• _TASK GOAL_
Images do not belong in the copy. Retype all the entries below exactly.

Modification records
%%

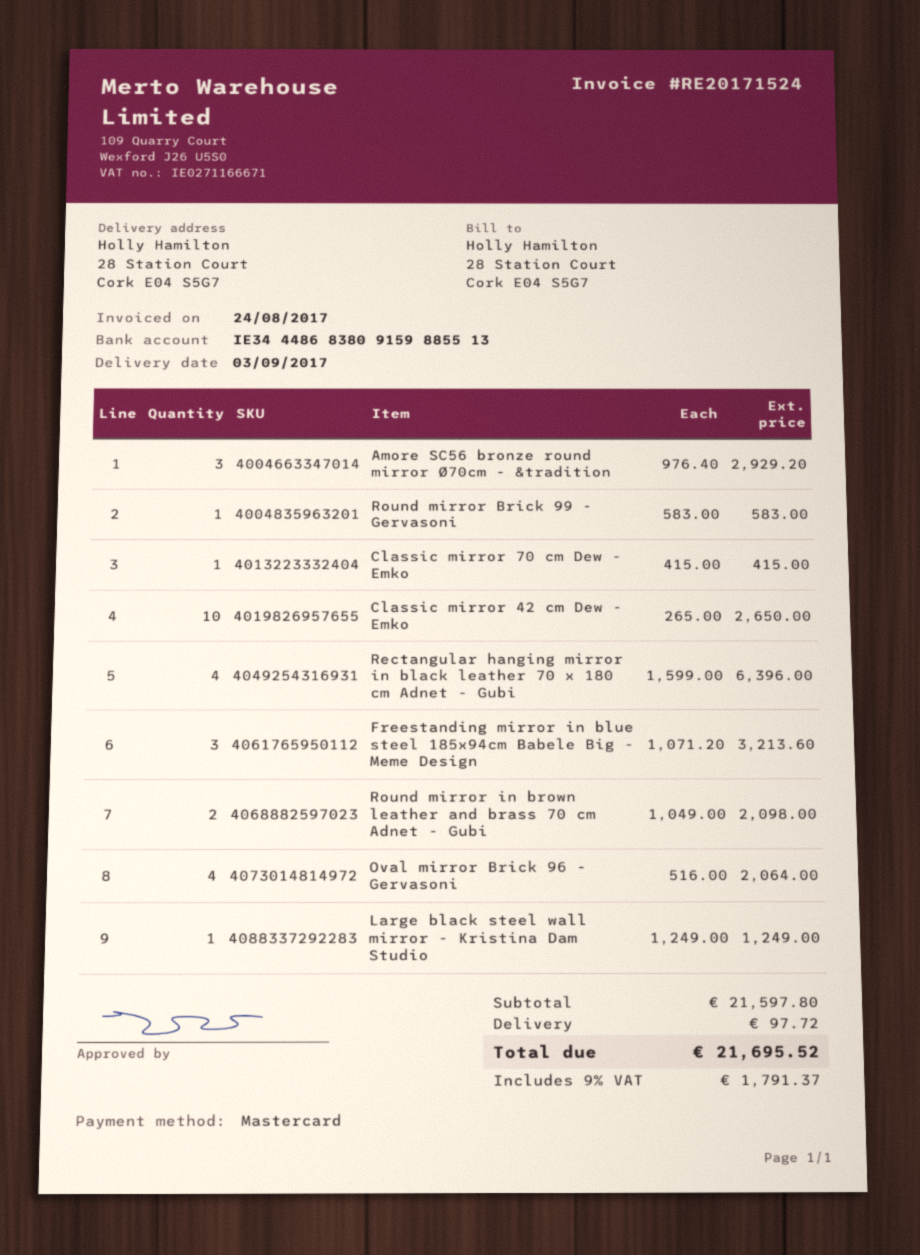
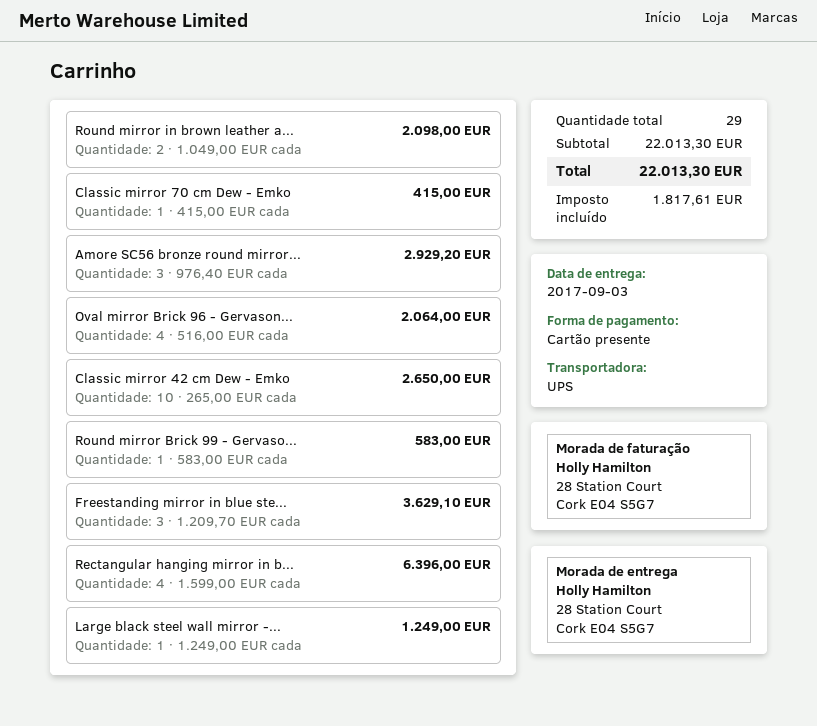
payment method: Mastercard -> gift card
Freestanding mirror in blue steel 185x94cm Babele Big - Meme Design: 3 x 1071.20 = 3213.60 -> 3 x 1209.70 = 3629.10
subtotal: 21597.80 -> 22013.30
shipping: 97.72 -> none
tax: 1791.37 -> 1817.61
total: 21695.52 -> 22013.30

%%

• _TASK RESULT_
payment method: Mastercard -> gift card
Freestanding mirror in blue steel 185x94cm Babele Big - Meme Design: 3 x 1071.20 = 3213.60 -> 3 x 1209.70 = 3629.10
subtotal: 21597.80 -> 22013.30
shipping: 97.72 -> none
tax: 1791.37 -> 1817.61
total: 21695.52 -> 22013.30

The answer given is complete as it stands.